The IDF said a preliminary investigation indicated that security personnel had fired rubber bullets but not live ammunition during the May 15 clashes outside Israel's Ofer prison near the West Bank city of Ramallah.
But it said two investigations - one by military police - were still under way while a senior Palestinian official called the killings a "deliberate execution".
Palestinian hospital officials said Muhammad Abu Thahr and Nadim Nuwara had both been shot in the heart. Officials originally gave their respective ages as 22 and 17, but later said they were 16 and 17.
Defense for Children International (DCI) posted two minutes of video on YouTube, which it said was edited from fixed security cameras at a Palestinian-owned business that had filmed the scene.
The video shows, the group said, that troops committed "unlawful killings where neither child presented a direct and immediate threat to life at the time of their shooting".

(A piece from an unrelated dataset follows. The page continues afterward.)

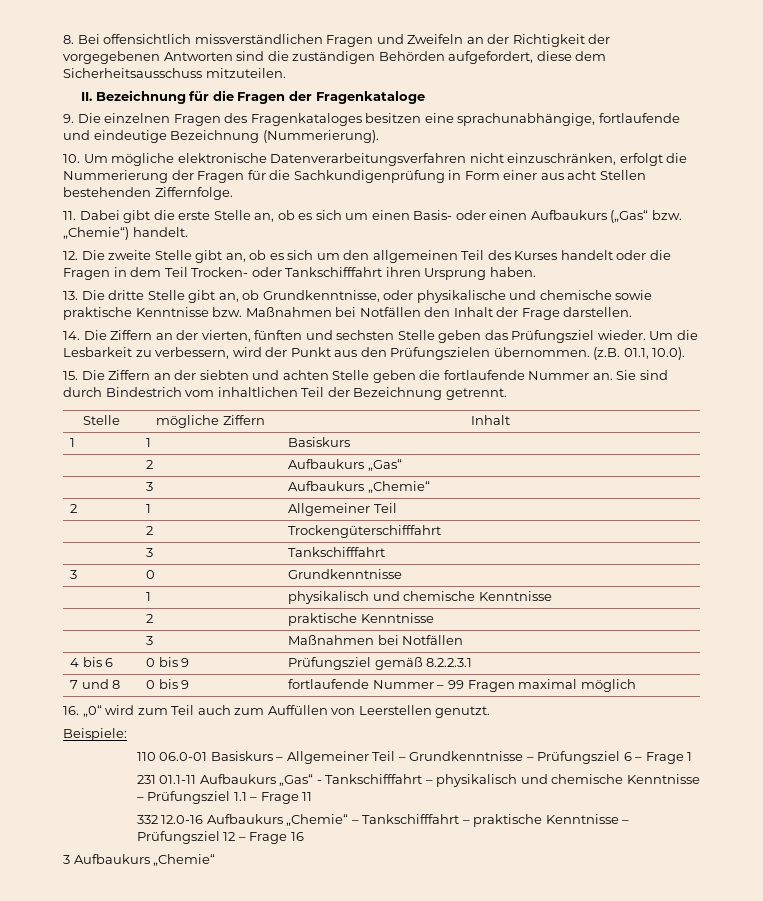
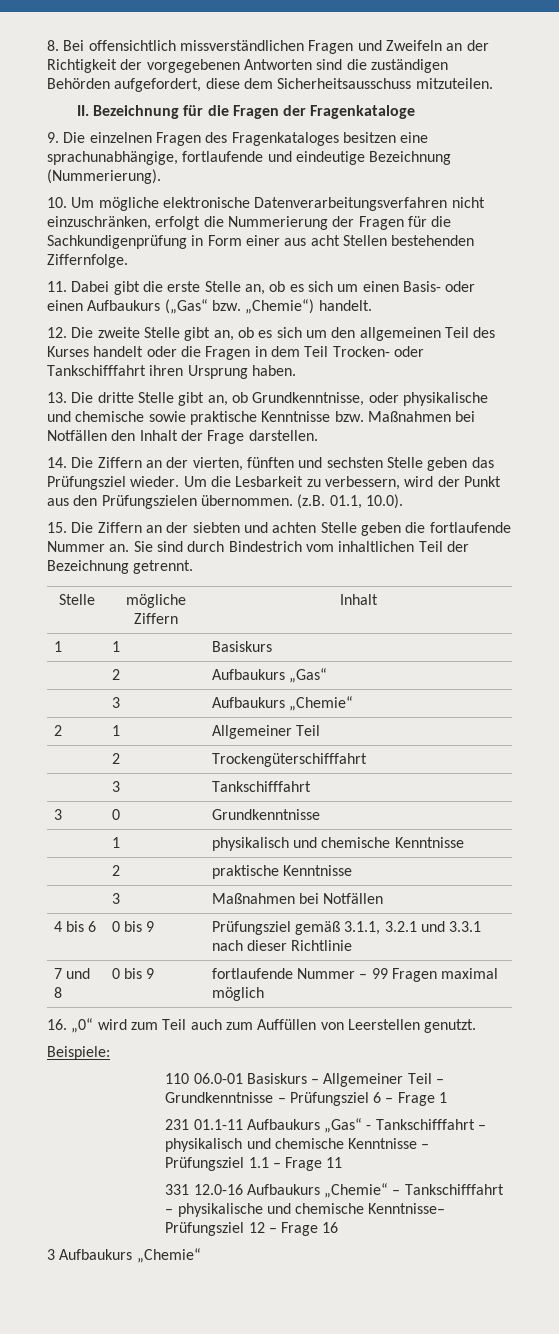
- 4 bis 6 | 0 bis 9 | Prüfungsziel gemäß 8.2.2.3.1
+ 4 bis 6 | 0 bis 9 | Prüfungsziel gemäß 3.1.1, 3.2.1 und 3.3.1 nach dieser Richtlinie
- 332 12.0-16 Aufbaukurs „Chemie“ – Tankschifffahrt – praktische Kenntnisse – Prüfungsziel 12 – Frage 16
+ 331 12.0-16 Aufbaukurs „Chemie“ – Tankschifffahrt – physikalische und chemische Kenntnisse– Prüfungsziel 12 – Frage 16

Under Israeli rules of engagement, troops can use live ammunition only if they feel they are in mortal danger or if they are fired on themselves.
Initial video shows a youth preparing to hurl a stone from the end of a street, which runs alongside a row of shuttered shops. Seven minutes later, according to a timestamp on the film, a young man is seen falling over, felled by apparent gunfire, as he walks down the street, his hands by his side.
A group of bystanders are seen to duck at the same moment.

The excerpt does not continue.